INSTRUCTIONS FOR THE TASK ▸ Return the lines beginning at the one that contains "Terry Evanswood - You" and running to the end of the records, exactly and with nothing else. Omit pictures.

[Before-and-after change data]
====

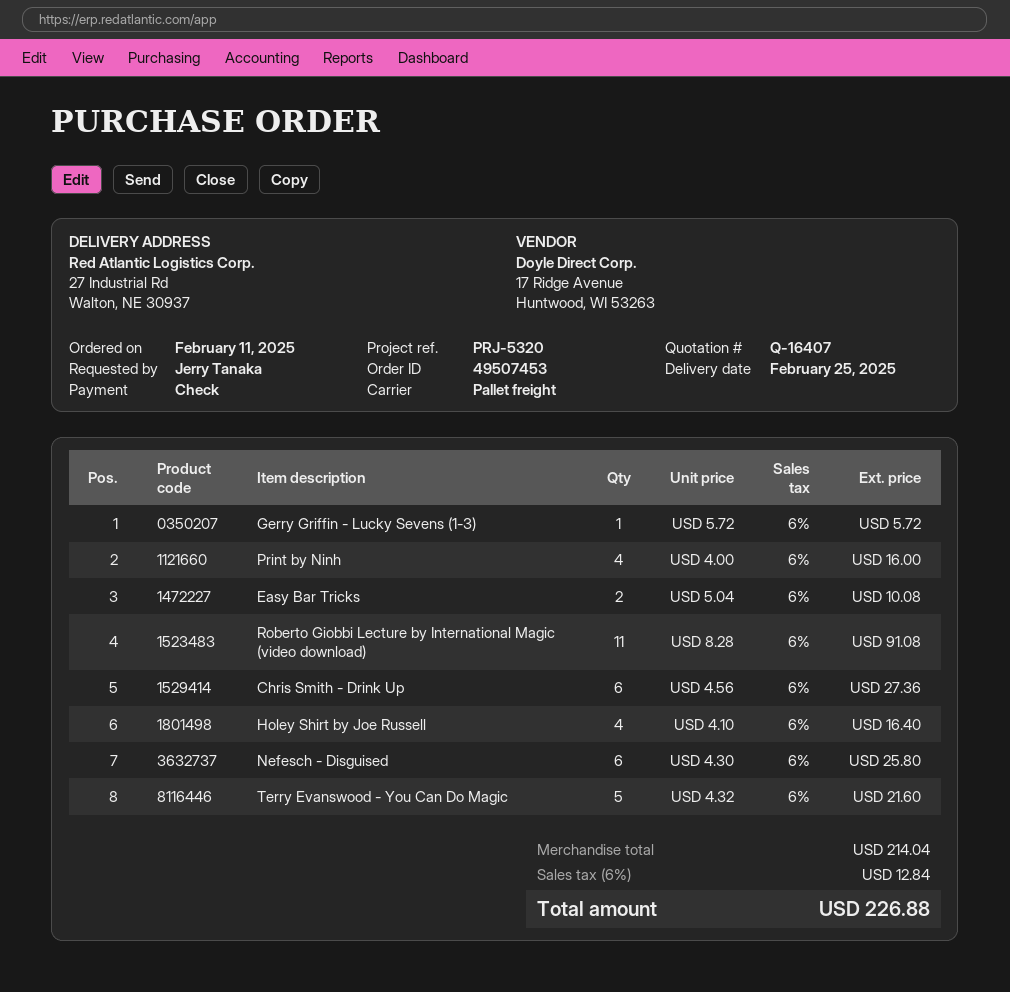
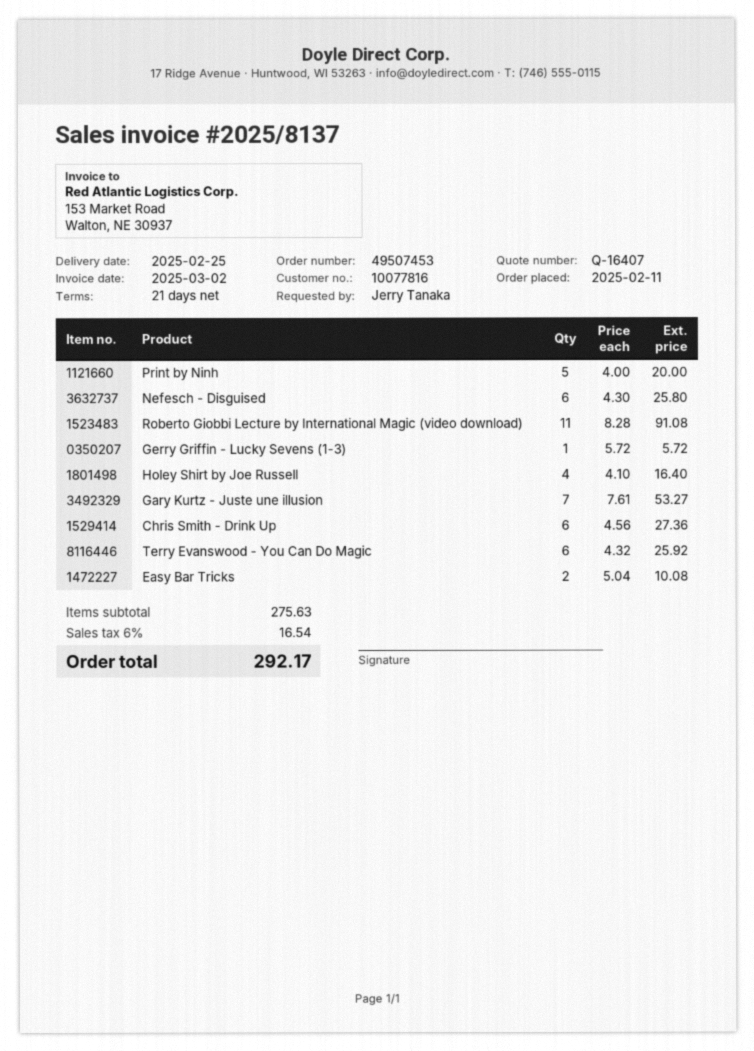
Print by Ninh: 4 x 4.00 = 16.00 -> 5 x 4.00 = 20.00
Terry Evanswood - You Can Do Magic: 5 x 4.32 = 21.60 -> 6 x 4.32 = 25.92
Gary Kurtz - Juste une illusion: none -> 7 x 7.61 = 53.27
subtotal: 214.04 -> 275.63
tax: 6% = 12.84 -> 6% = 16.54
total: 226.88 -> 292.17

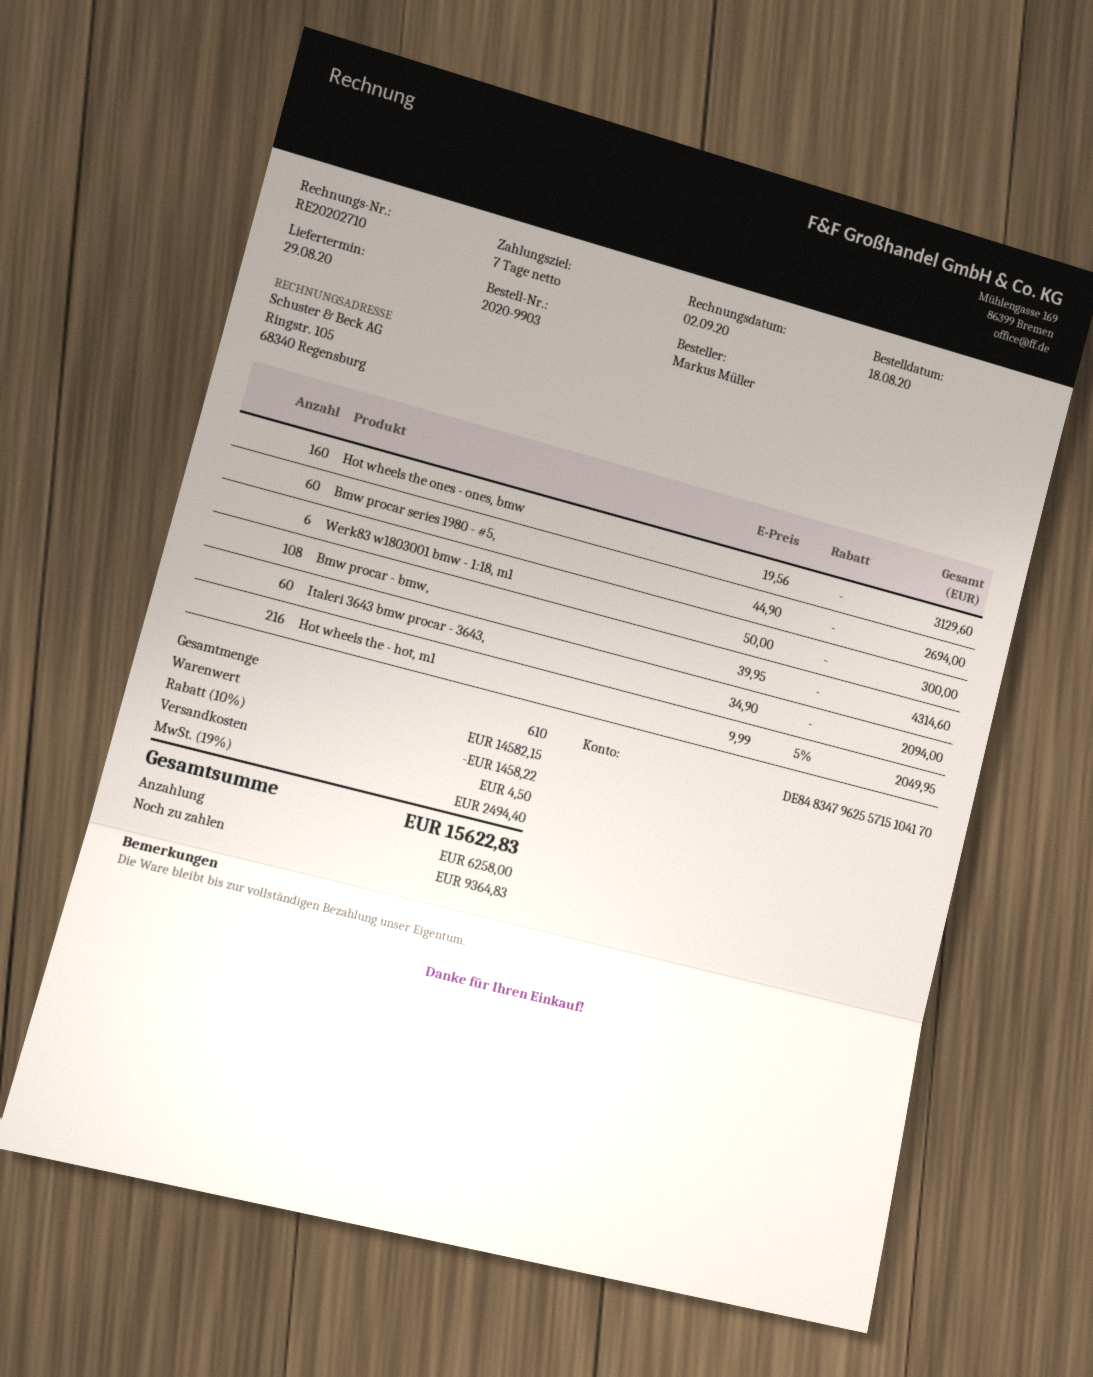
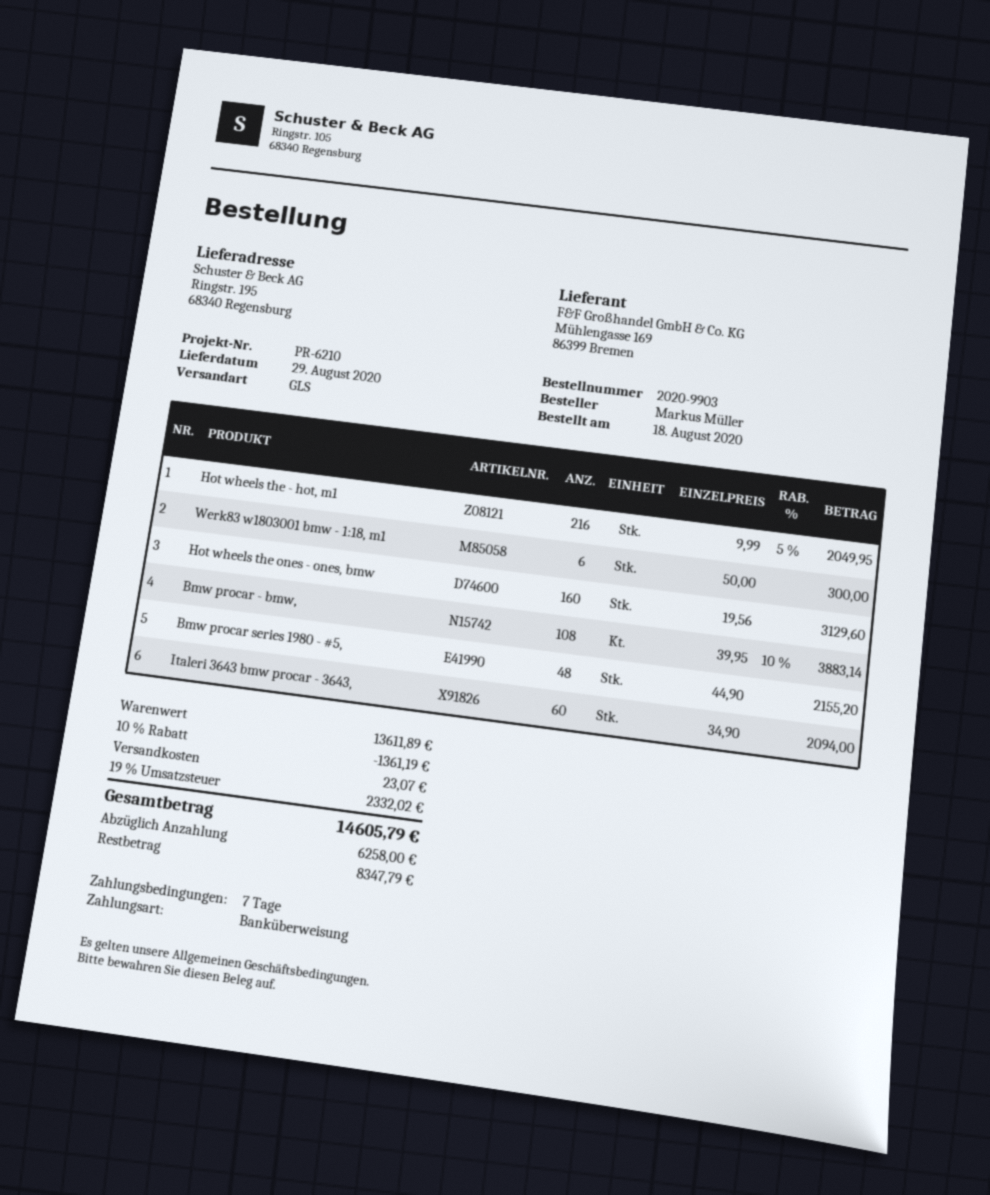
Bmw procar series 1980 - #5,: 60 x 44.90 = 2694.00 -> 48 x 44.90 = 2155.20
Bmw procar - bmw,: 108 x 39.95 = 4314.60 -> 108 x 39.95 - 10% = 3883.14
subtotal: 14582.15 -> 13611.89
discount: 10% = 1458.22 -> 10% = 1361.19
shipping: 4.50 -> 23.07
tax: 19% = 2494.40 -> 19% = 2332.02
total: 15622.83 -> 14605.79
balance: 9364.83 -> 8347.79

====

OUTPUT FOR THIS TASK ▸
Terry Evanswood - You Can Do Magic: 5 x 4.32 = 21.60 -> 6 x 4.32 = 25.92
Gary Kurtz - Juste une illusion: none -> 7 x 7.61 = 53.27
subtotal: 214.04 -> 275.63
tax: 6% = 12.84 -> 6% = 16.54
total: 226.88 -> 292.17

Bmw procar series 1980 - #5,: 60 x 44.90 = 2694.00 -> 48 x 44.90 = 2155.20
Bmw procar - bmw,: 108 x 39.95 = 4314.60 -> 108 x 39.95 - 10% = 3883.14
subtotal: 14582.15 -> 13611.89
discount: 10% = 1458.22 -> 10% = 1361.19
shipping: 4.50 -> 23.07
tax: 19% = 2494.40 -> 19% = 2332.02
total: 15622.83 -> 14605.79
balance: 9364.83 -> 8347.79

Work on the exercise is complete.